Data extracts:
....
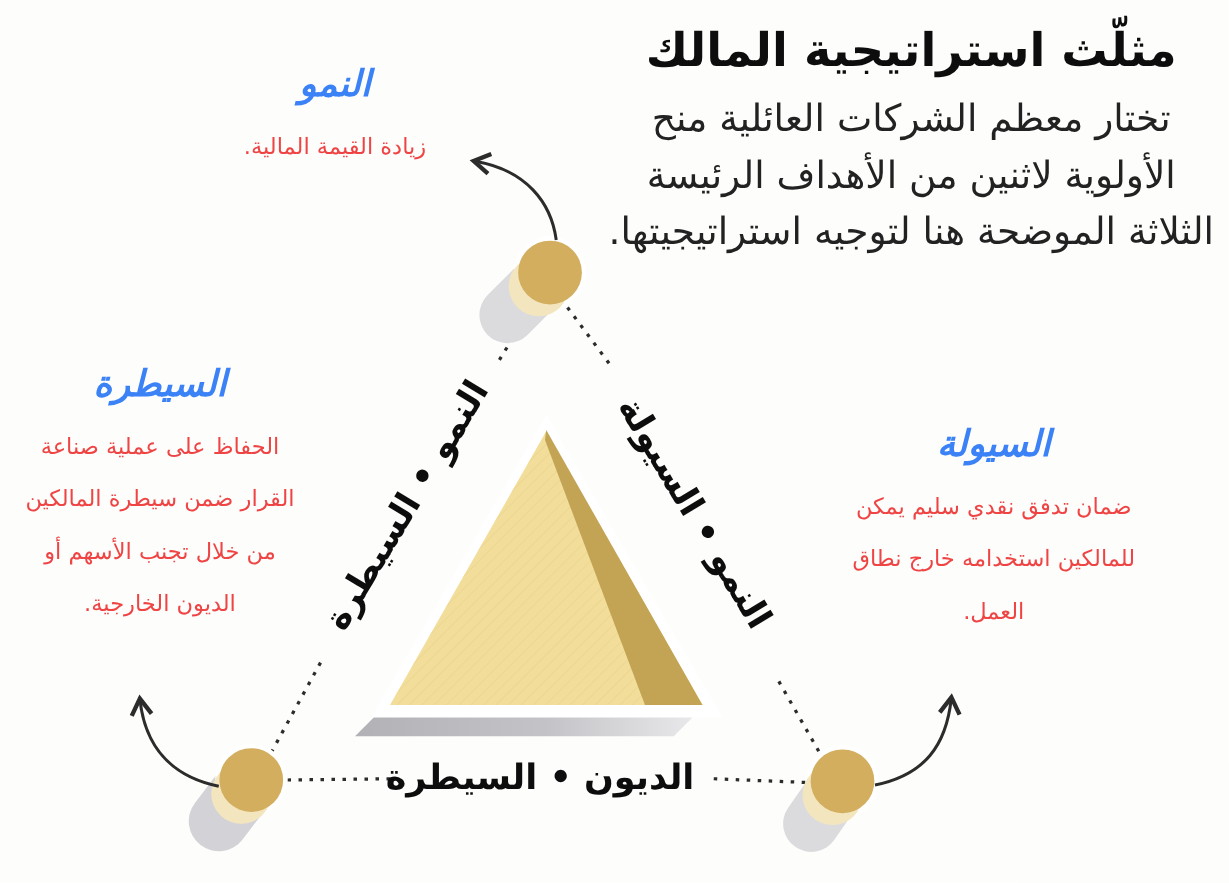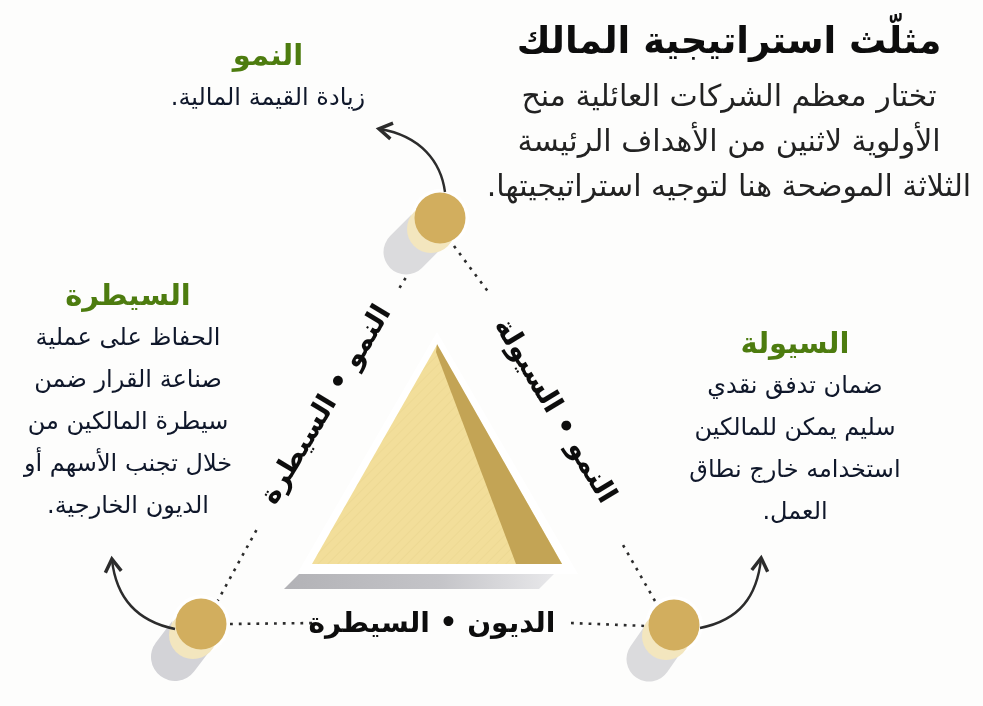"النمو" .vertex h2 { color: #4d7c0f -> #3b82f6; font-style: none -> italic; margin: 0 -> 12px }
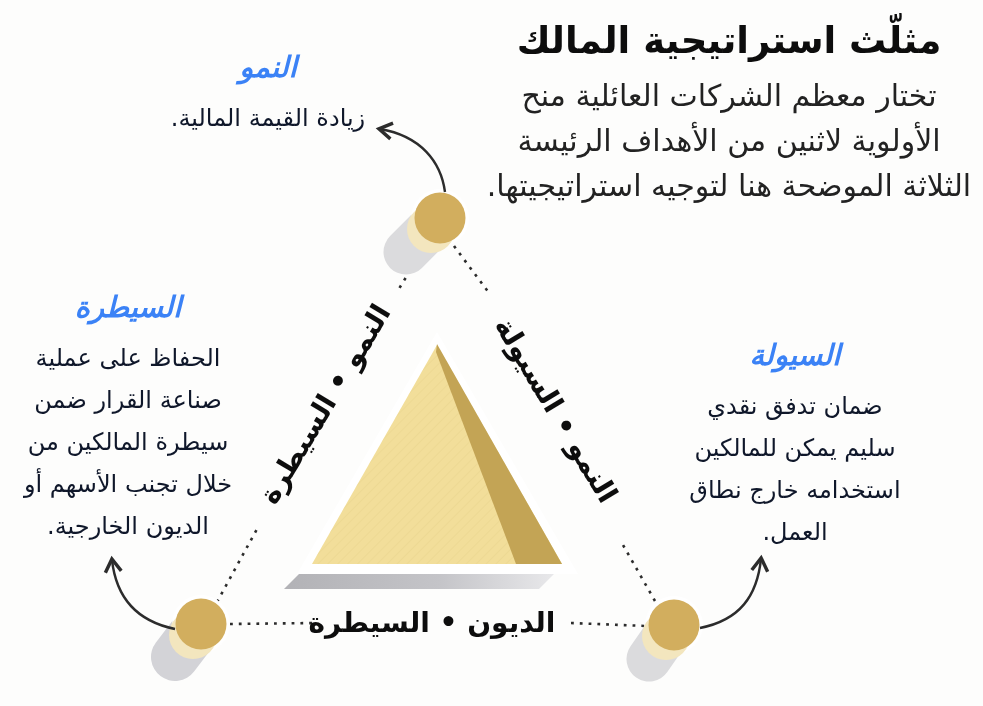"زيادة القيمة المالية." .vertex p { color: #0f172a -> #ef4444; font-size: 24px -> 18px }
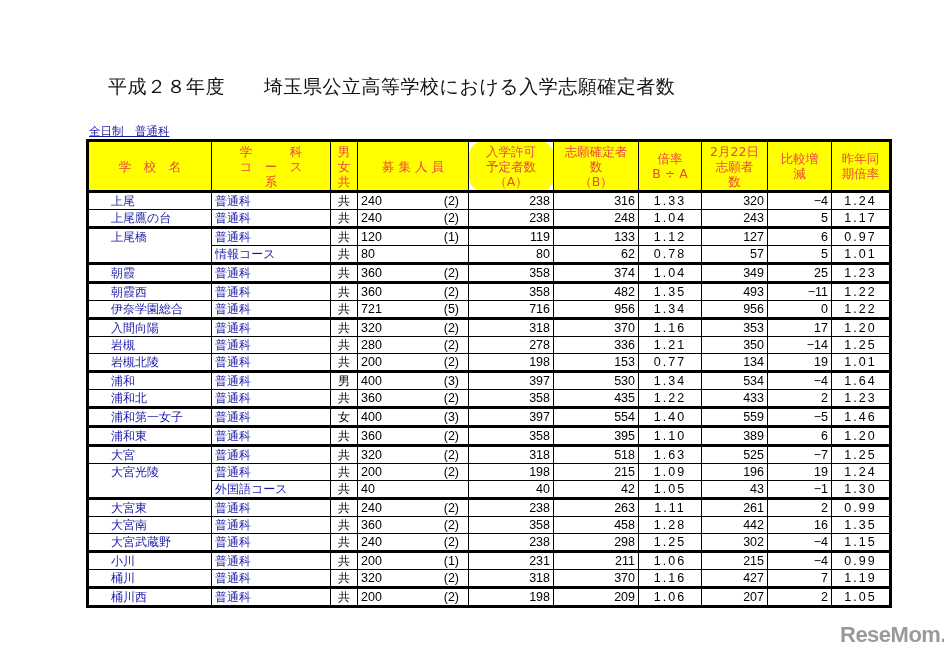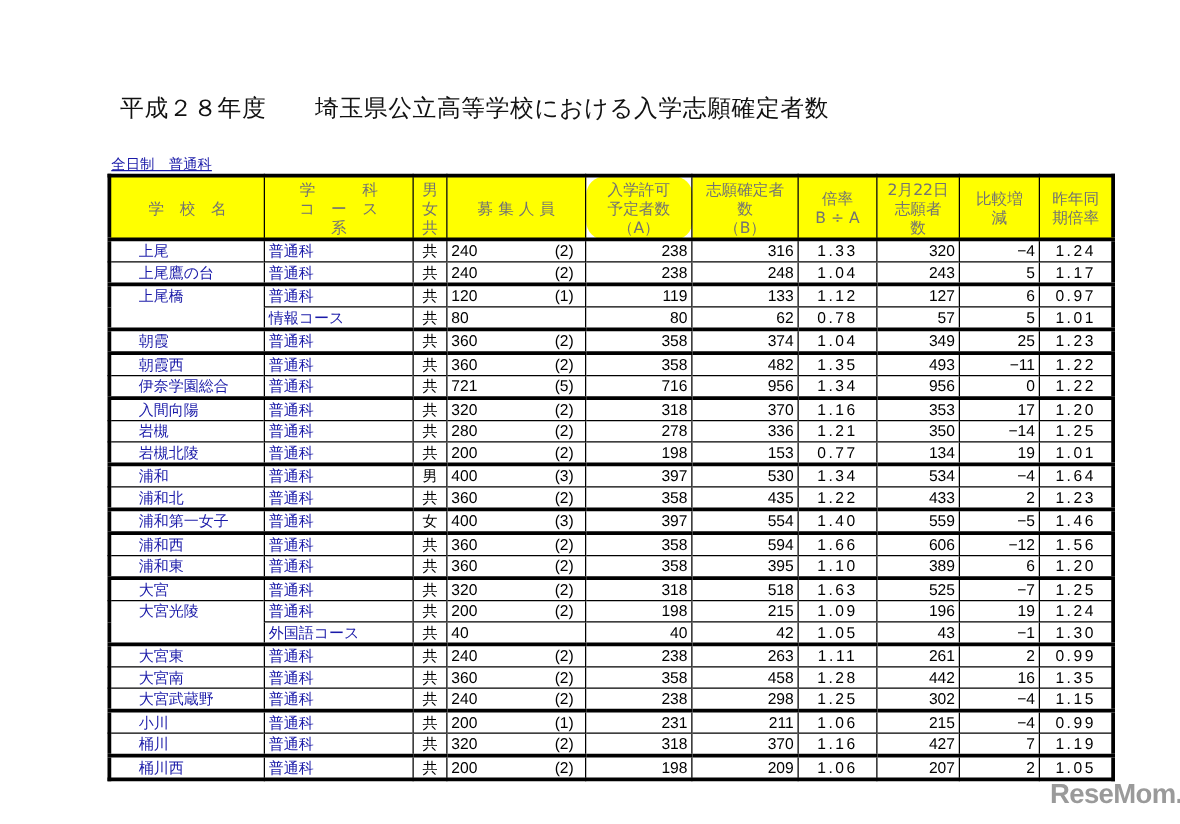"平成２８年度 埼玉県公立高等学校における入学志願確定者数" .title { left: 96px -> 108px }
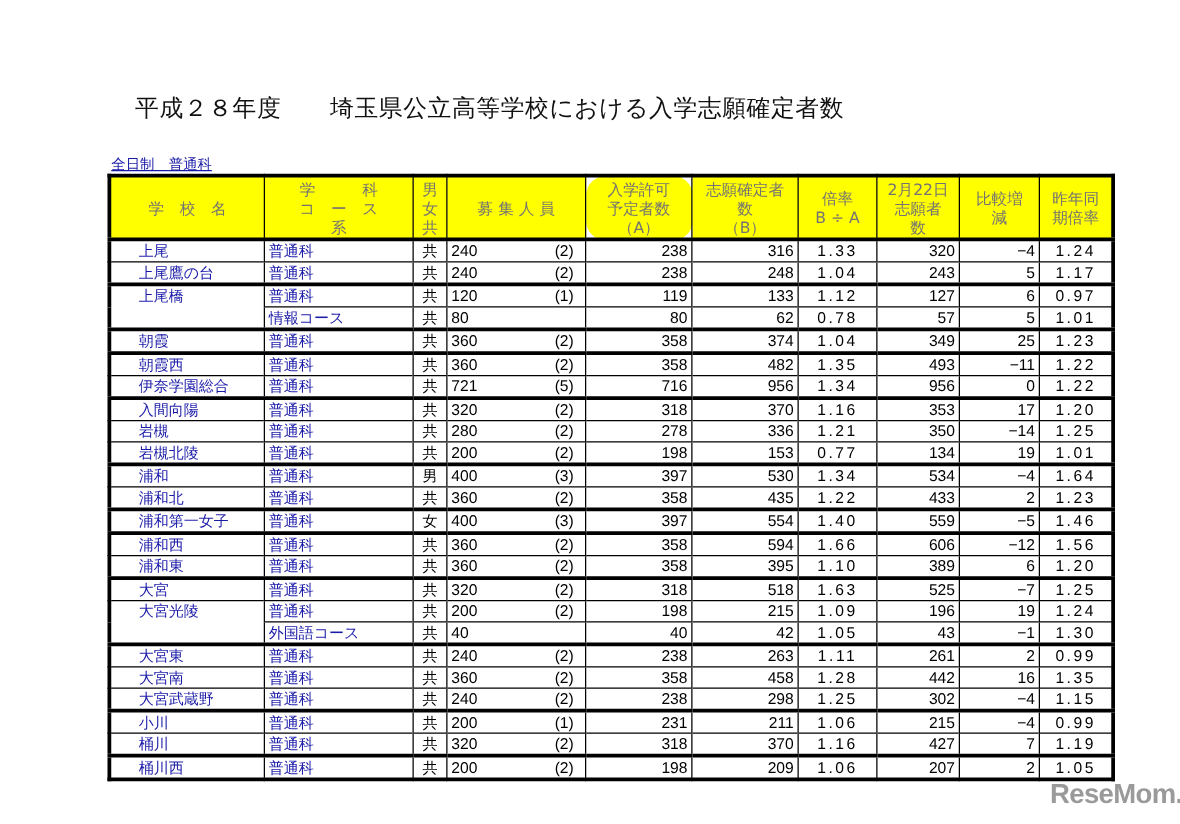"学 科" th { color: #737373 -> #ef4444 }
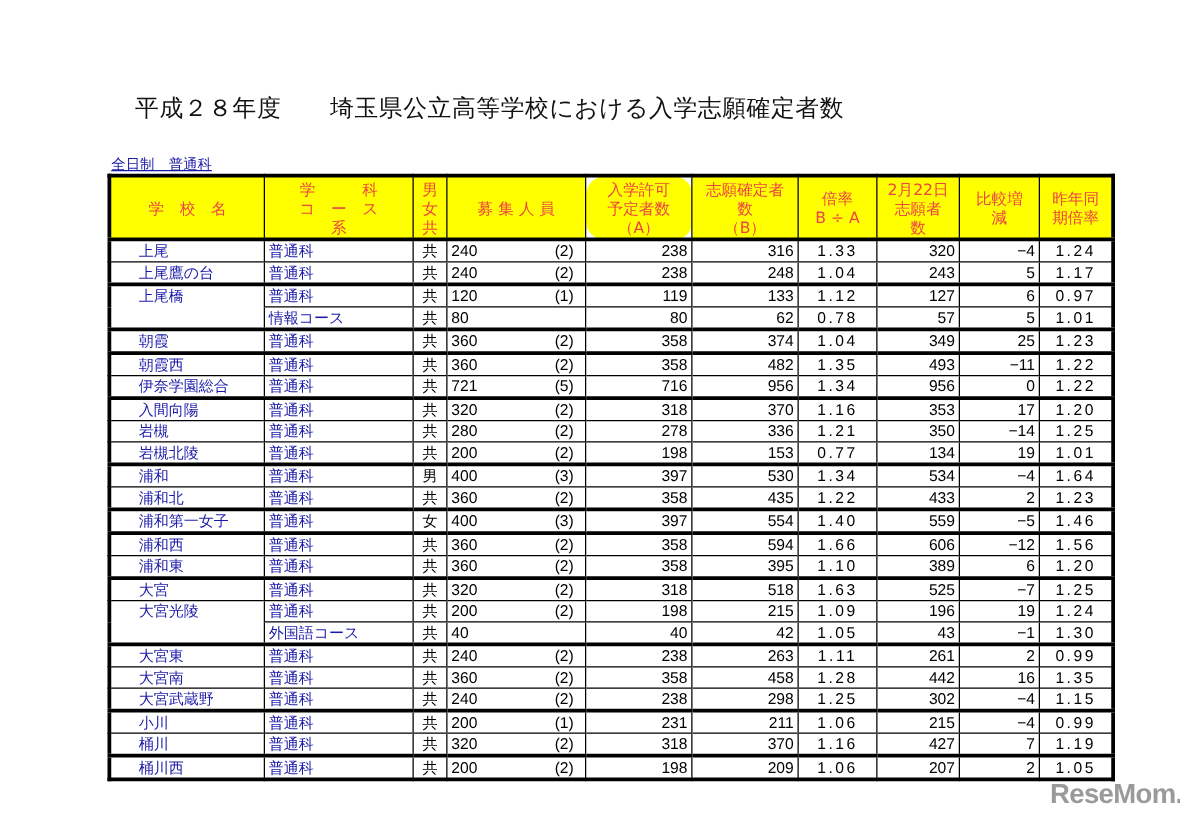"浦和西" tr { html: <tr> <td>浦和西</td> <td>普通科</td> <td>共</td> <td><span>360</span><span>(2)</span></td> <td>358</td> <td>594</td> <td>1.66</td> <td>606</td> <td>−12</td> <td>1.56</td> </tr> -> none }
....
How to complete this task: Each entry above should be reproduced exactly, with the pictures removed.

Task response:
"النمو" .vertex h2 { color: #4d7c0f -> #3b82f6; font-style: none -> italic; margin: 0 -> 12px }
"زيادة القيمة المالية." .vertex p { color: #0f172a -> #ef4444; font-size: 24px -> 18px }
"平成２８年度 埼玉県公立高等学校における入学志願確定者数" .title { left: 96px -> 108px }
"学 科" th { color: #737373 -> #ef4444 }
"浦和西" tr { html: <tr> <td>浦和西</td> <td>普通科</td> <td>共</td> <td><span>360</span><span>(2)</span></td> <td>358</td> <td>594</td> <td>1.66</td> <td>606</td> <td>−12</td> <td>1.56</td> </tr> -> none }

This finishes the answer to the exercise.